— Exercise —
Give back all of the data exactly. Leave nothing out.

— Data records —
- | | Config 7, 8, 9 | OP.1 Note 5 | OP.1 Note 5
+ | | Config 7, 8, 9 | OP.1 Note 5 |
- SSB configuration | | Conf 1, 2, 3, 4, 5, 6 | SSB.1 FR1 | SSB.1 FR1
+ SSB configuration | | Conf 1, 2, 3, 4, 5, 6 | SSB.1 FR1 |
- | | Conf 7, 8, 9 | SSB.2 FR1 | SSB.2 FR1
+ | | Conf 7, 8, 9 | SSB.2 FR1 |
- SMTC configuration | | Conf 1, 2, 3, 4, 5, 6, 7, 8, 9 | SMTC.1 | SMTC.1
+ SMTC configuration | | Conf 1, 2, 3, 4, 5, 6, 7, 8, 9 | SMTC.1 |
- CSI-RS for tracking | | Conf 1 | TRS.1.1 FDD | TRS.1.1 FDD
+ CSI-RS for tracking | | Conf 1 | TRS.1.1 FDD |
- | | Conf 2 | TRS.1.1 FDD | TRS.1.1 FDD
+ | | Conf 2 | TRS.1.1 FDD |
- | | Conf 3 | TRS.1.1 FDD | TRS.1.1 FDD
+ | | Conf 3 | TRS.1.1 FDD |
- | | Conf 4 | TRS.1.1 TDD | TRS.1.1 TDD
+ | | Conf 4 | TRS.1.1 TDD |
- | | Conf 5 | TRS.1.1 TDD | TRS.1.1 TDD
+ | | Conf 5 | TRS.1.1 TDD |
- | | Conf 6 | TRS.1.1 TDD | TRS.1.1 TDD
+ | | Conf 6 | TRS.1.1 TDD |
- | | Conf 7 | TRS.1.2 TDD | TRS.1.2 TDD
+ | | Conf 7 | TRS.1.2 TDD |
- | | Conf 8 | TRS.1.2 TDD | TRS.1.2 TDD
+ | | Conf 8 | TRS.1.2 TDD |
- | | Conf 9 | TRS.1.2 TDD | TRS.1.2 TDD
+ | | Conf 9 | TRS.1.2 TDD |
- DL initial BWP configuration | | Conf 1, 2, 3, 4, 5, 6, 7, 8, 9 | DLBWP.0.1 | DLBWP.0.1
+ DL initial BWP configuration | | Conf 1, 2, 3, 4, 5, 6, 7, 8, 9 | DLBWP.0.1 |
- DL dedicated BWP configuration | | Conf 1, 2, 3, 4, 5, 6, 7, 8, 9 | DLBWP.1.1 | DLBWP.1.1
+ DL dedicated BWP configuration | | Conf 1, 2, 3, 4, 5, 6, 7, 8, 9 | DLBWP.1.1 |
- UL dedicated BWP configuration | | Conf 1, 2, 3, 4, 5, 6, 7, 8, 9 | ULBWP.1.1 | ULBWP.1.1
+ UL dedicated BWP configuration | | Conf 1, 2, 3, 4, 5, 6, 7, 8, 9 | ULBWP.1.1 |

— Exercise answer —
- | | Config 7, 8, 9 | OP.1 Note 5 | OP.1 Note 5
+ | | Config 7, 8, 9 | OP.1 Note 5 |
- SSB configuration | | Conf 1, 2, 3, 4, 5, 6 | SSB.1 FR1 | SSB.1 FR1
+ SSB configuration | | Conf 1, 2, 3, 4, 5, 6 | SSB.1 FR1 |
- | | Conf 7, 8, 9 | SSB.2 FR1 | SSB.2 FR1
+ | | Conf 7, 8, 9 | SSB.2 FR1 |
- SMTC configuration | | Conf 1, 2, 3, 4, 5, 6, 7, 8, 9 | SMTC.1 | SMTC.1
+ SMTC configuration | | Conf 1, 2, 3, 4, 5, 6, 7, 8, 9 | SMTC.1 |
- CSI-RS for tracking | | Conf 1 | TRS.1.1 FDD | TRS.1.1 FDD
+ CSI-RS for tracking | | Conf 1 | TRS.1.1 FDD |
- | | Conf 2 | TRS.1.1 FDD | TRS.1.1 FDD
+ | | Conf 2 | TRS.1.1 FDD |
- | | Conf 3 | TRS.1.1 FDD | TRS.1.1 FDD
+ | | Conf 3 | TRS.1.1 FDD |
- | | Conf 4 | TRS.1.1 TDD | TRS.1.1 TDD
+ | | Conf 4 | TRS.1.1 TDD |
- | | Conf 5 | TRS.1.1 TDD | TRS.1.1 TDD
+ | | Conf 5 | TRS.1.1 TDD |
- | | Conf 6 | TRS.1.1 TDD | TRS.1.1 TDD
+ | | Conf 6 | TRS.1.1 TDD |
- | | Conf 7 | TRS.1.2 TDD | TRS.1.2 TDD
+ | | Conf 7 | TRS.1.2 TDD |
- | | Conf 8 | TRS.1.2 TDD | TRS.1.2 TDD
+ | | Conf 8 | TRS.1.2 TDD |
- | | Conf 9 | TRS.1.2 TDD | TRS.1.2 TDD
+ | | Conf 9 | TRS.1.2 TDD |
- DL initial BWP configuration | | Conf 1, 2, 3, 4, 5, 6, 7, 8, 9 | DLBWP.0.1 | DLBWP.0.1
+ DL initial BWP configuration | | Conf 1, 2, 3, 4, 5, 6, 7, 8, 9 | DLBWP.0.1 |
- DL dedicated BWP configuration | | Conf 1, 2, 3, 4, 5, 6, 7, 8, 9 | DLBWP.1.1 | DLBWP.1.1
+ DL dedicated BWP configuration | | Conf 1, 2, 3, 4, 5, 6, 7, 8, 9 | DLBWP.1.1 |
- UL dedicated BWP configuration | | Conf 1, 2, 3, 4, 5, 6, 7, 8, 9 | ULBWP.1.1 | ULBWP.1.1
+ UL dedicated BWP configuration | | Conf 1, 2, 3, 4, 5, 6, 7, 8, 9 | ULBWP.1.1 |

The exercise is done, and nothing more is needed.